Authorization Mechanisms in Hadoop
Hadoop supports several authorization mechanisms, including:
- Traditional POSIX-style permissions on files and directories. Each directory and file has a single owner and group with basic permissions that can be set to read, write, execute (at the file level). Directories have an additional permission that enables access to child directories.
- Access Control Lists (ACL) for management of services and resources. For example, Apache HBase uses ACLs to authorize various operations (READ, WRITE, CREATE, ADMIN) by column, column family, and column family qualifier. HBase ACLs are granted and revoked to users and groups. Fine-grained permissions can be applied to HDFS files using Apache HDFS ACLs to set permissions for specific named users and named groups.

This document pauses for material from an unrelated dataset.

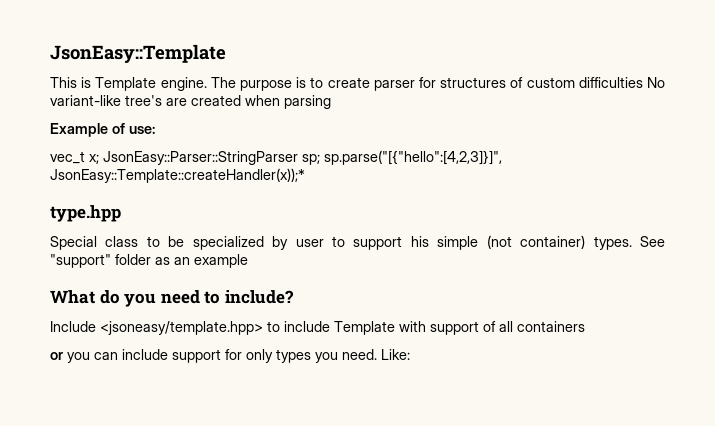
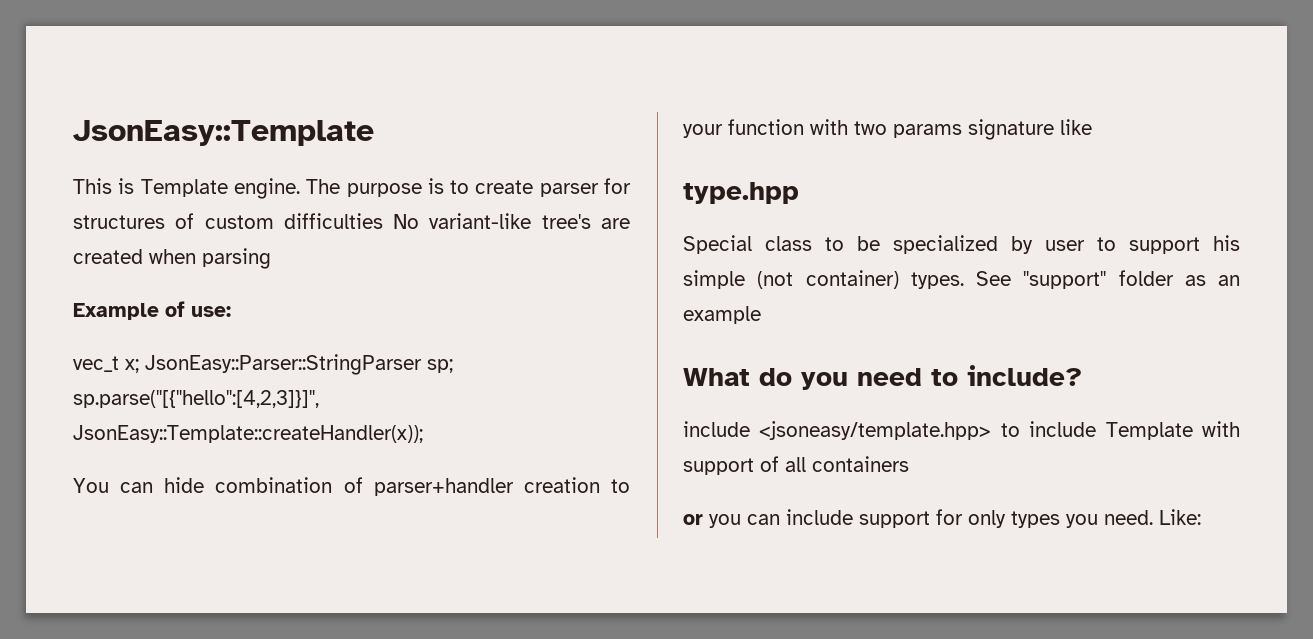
[50,168,305,183] JsonEasy::Template::createHandler(x));* -> [73,425,423,443] [73,477,630,496] [683,119,1092,140] JsonEasy::Template::createHandler(x)); // You can hide combination of parser+handler creation to your function with two params signature like
[50,321,96,332] Include -> [683,421,750,437] include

- Apache Ranger manages access control through and ensures consistent policy administration across cluster services. See Using Ranger to Provide Authorization in CDP for more information.
- Apache Ranger also provides a centralized framework for collecting access audit history and reporting data, including filtering on various parameters. See Managing Auditing with Ranger for more information.
POSIX Permissions
Most services running on Hadoop clusters, such as the command-line interface (CLI) or client applications that use Hadoop API, directly access data stored within HDFS. HDFS uses POSIX-style permissions for directories and files; each directory and file is assigned a single owner and group. Each assignment has a basic set of permissions available; file permissions are read, write, and execute, and directories have an additional permission to determine access to child directories.

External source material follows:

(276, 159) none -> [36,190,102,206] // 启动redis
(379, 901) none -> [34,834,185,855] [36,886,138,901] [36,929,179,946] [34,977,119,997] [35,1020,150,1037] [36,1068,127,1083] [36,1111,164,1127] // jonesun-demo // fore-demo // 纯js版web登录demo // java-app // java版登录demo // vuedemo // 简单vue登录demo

Ownership and group membership for a given HDFS asset determines a user’s privileges. If a given user fails either of these criteria, they are denied access. For services that may attempt to access more than one file, such as MapReduce, Cloudera Search, and others, data access is determined separately for each file access attempt. File permissions in HDFS are managed by the NameNode.
Access Control Lists
Hadoop also maintains general access controls for the services themselves in addition to the data within each service and in HDFS. Service access control lists (ACL) are typically defined within the global hadoop-policy.xml file and range from NameNode access to client-to-DataNode communication. In the context of MapReduce and YARN, user and group identifiers form the basis for determining permission for job submission or modification.
In addition, with MapReduce and YARN, jobs can be submitted using queues controlled by a scheduler, which is one of the components comprising the resource management capabilities within the cluster. Administrators define permissions to individual queues using ACLs. ACLs can also be defined on a job-by-job basis. Like HDFS permissions, local user accounts and groups must exist on each executing server, otherwise the queues will be unusable except by superuser accounts.
Apache HBase also uses ACLs for data-level authorization. HBase ACLs authorize various operations (READ, WRITE, CREATE, ADMIN) by column, column family, and column family qualifier. HBase ACLs are granted and revoked to both users and groups. Local user accounts are required for proper authorization, similar to HDFS permissions.
Apache ZooKeeper also maintains ACLs to the information stored within the DataNodes of a ZooKeeper data tree.